• [Records for this task]:
● ● ● ● ●

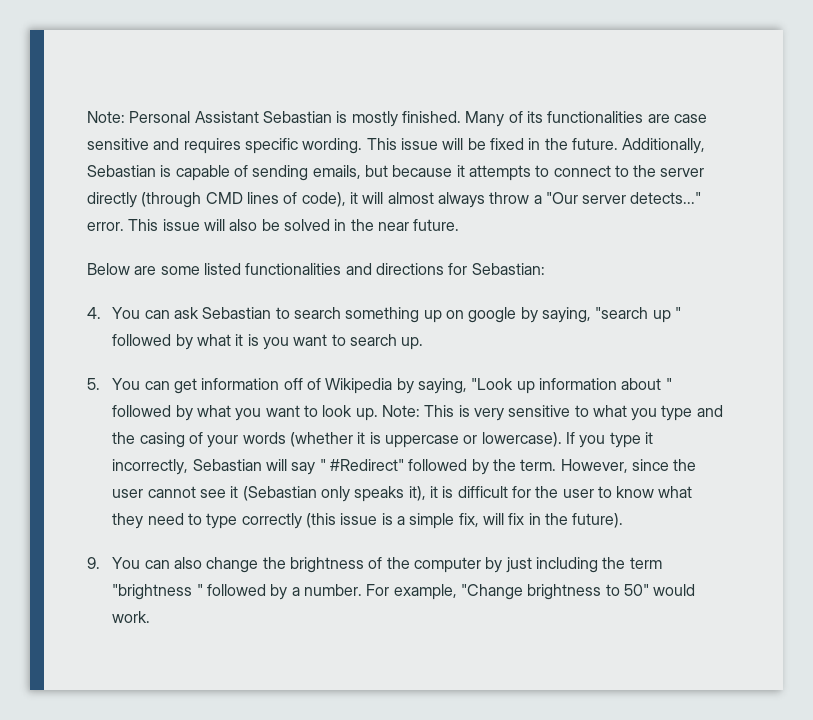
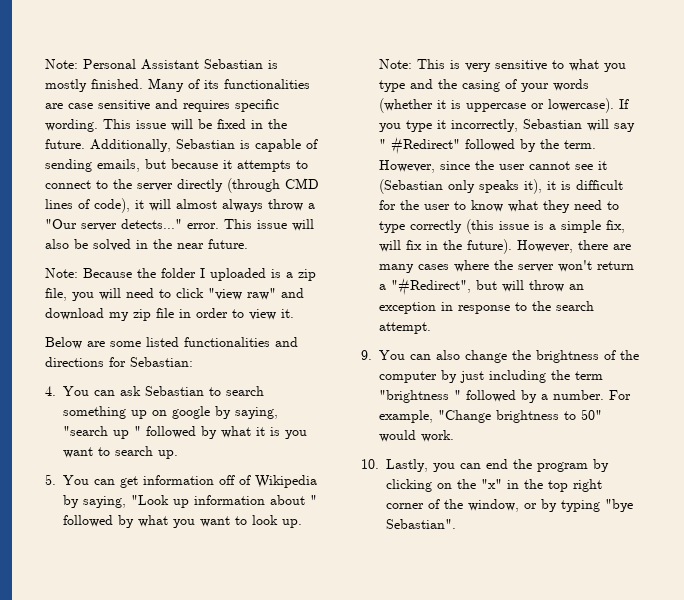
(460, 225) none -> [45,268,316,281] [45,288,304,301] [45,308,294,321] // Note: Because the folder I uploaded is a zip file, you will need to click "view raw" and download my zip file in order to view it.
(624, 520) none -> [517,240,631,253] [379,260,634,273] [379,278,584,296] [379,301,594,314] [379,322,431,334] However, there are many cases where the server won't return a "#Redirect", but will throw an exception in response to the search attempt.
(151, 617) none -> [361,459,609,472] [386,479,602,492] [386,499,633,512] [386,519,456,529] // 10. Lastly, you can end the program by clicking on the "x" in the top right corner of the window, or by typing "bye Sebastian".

● ● ● ● ●

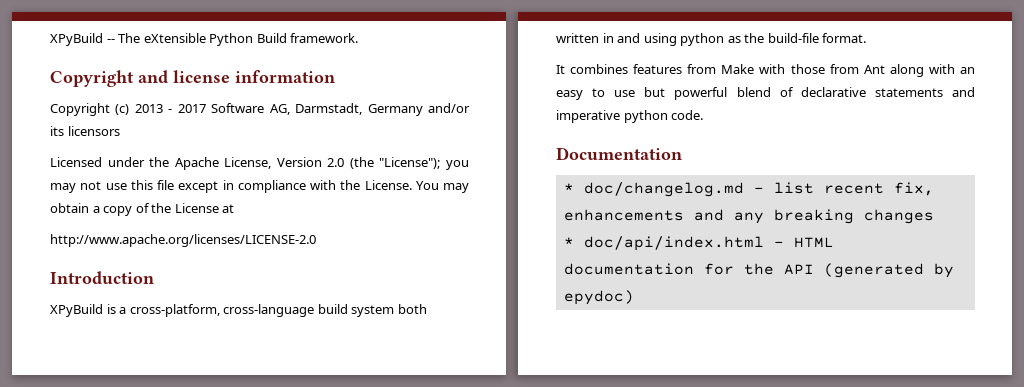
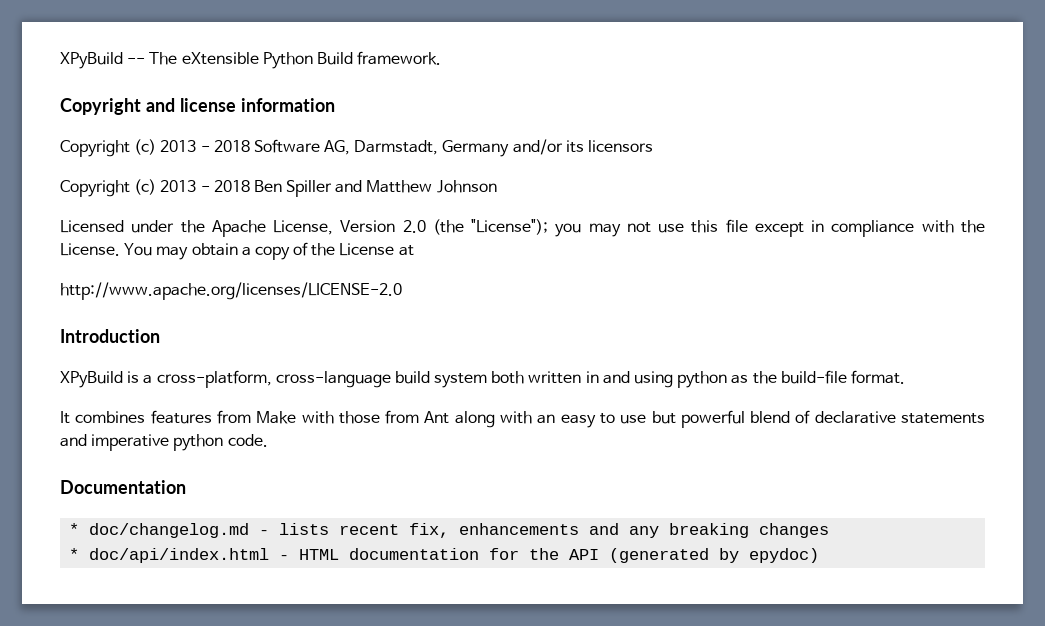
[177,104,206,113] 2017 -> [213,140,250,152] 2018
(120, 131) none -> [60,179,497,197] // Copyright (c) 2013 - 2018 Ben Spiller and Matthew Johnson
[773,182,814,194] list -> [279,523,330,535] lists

● ● ● ● ●

• [What this task involves]: Scan the entries above for the line containing "(120, 131) none", and copy it and all lines after it exactly, down to and including the line containing "[773,182,814,194] list ->".

• [Completed task]:
(120, 131) none -> [60,179,497,197] // Copyright (c) 2013 - 2018 Ben Spiller and Matthew Johnson
[773,182,814,194] list -> [279,523,330,535] lists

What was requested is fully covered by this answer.